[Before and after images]

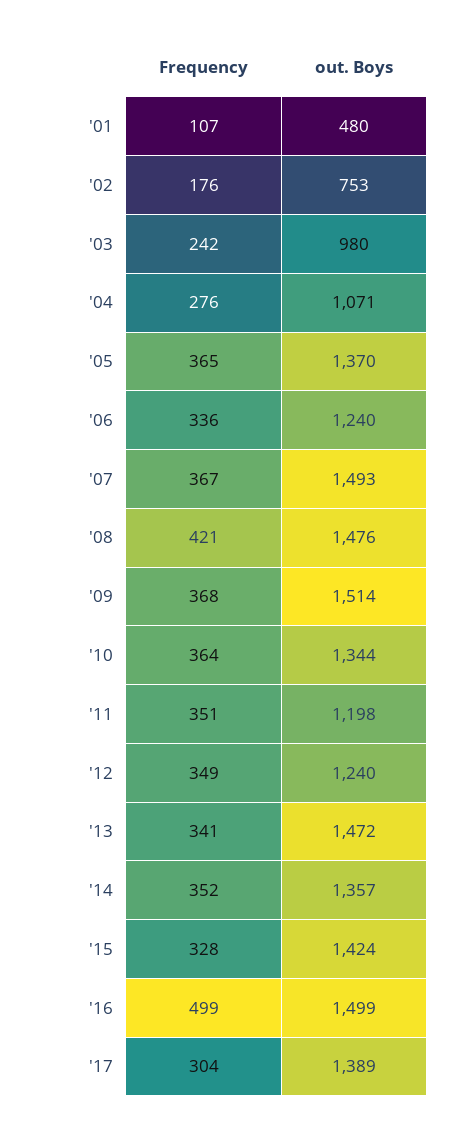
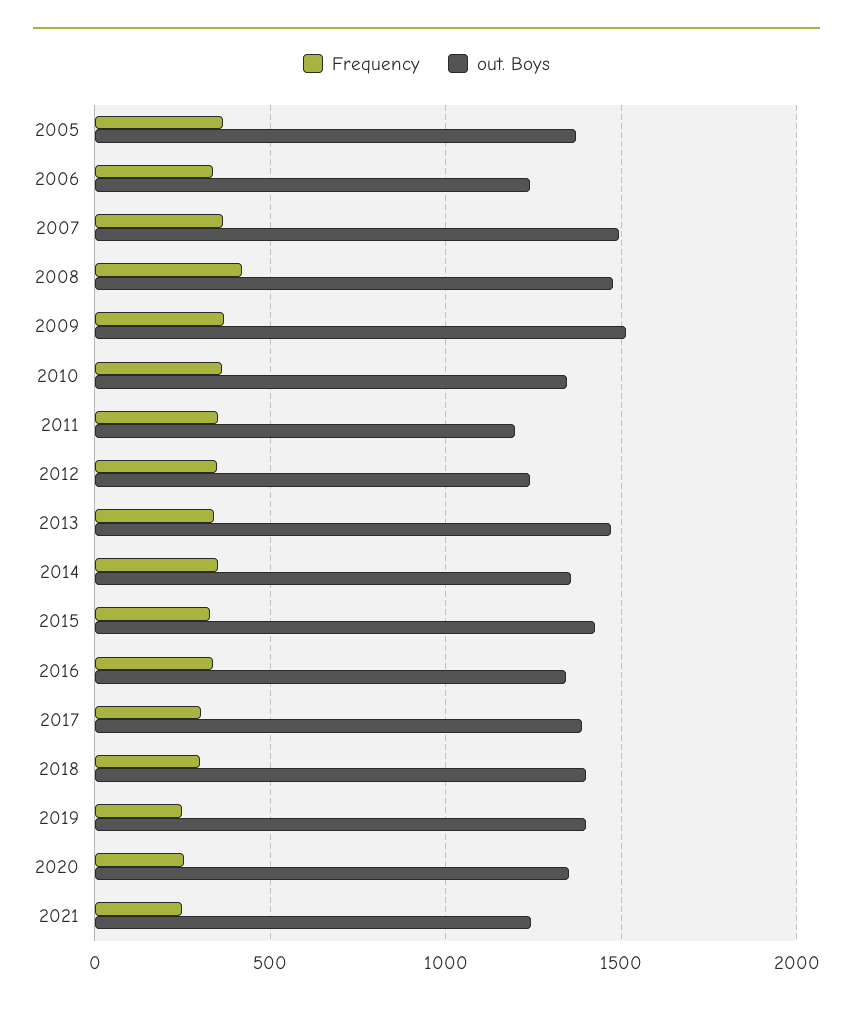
Frequency, '01: 107 -> none
out. Boys, '01: 480 -> none
Frequency, '02: 176 -> none
out. Boys, '02: 753 -> none
Frequency, '03: 242 -> none
out. Boys, '03: 980 -> none
Frequency, '04: 276 -> none
out. Boys, '04: 1071 -> none
Frequency, '16: 499 -> 350
out. Boys, '16: 1499 -> 1350
Frequency, 2018: none -> 300
out. Boys, 2018: none -> 1400
Frequency, 2019: none -> 250
out. Boys, 2019: none -> 1400
Frequency, 2020: none -> 250
out. Boys, 2020: none -> 1350
Frequency, 2021: none -> 250
out. Boys, 2021: none -> 1250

■ What you should do
Repeat every entry above exactly; images stay out of the copy.

■ Result of this task
Frequency, '01: 107 -> none
out. Boys, '01: 480 -> none
Frequency, '02: 176 -> none
out. Boys, '02: 753 -> none
Frequency, '03: 242 -> none
out. Boys, '03: 980 -> none
Frequency, '04: 276 -> none
out. Boys, '04: 1071 -> none
Frequency, '16: 499 -> 350
out. Boys, '16: 1499 -> 1350
Frequency, 2018: none -> 300
out. Boys, 2018: none -> 1400
Frequency, 2019: none -> 250
out. Boys, 2019: none -> 1400
Frequency, 2020: none -> 250
out. Boys, 2020: none -> 1350
Frequency, 2021: none -> 250
out. Boys, 2021: none -> 1250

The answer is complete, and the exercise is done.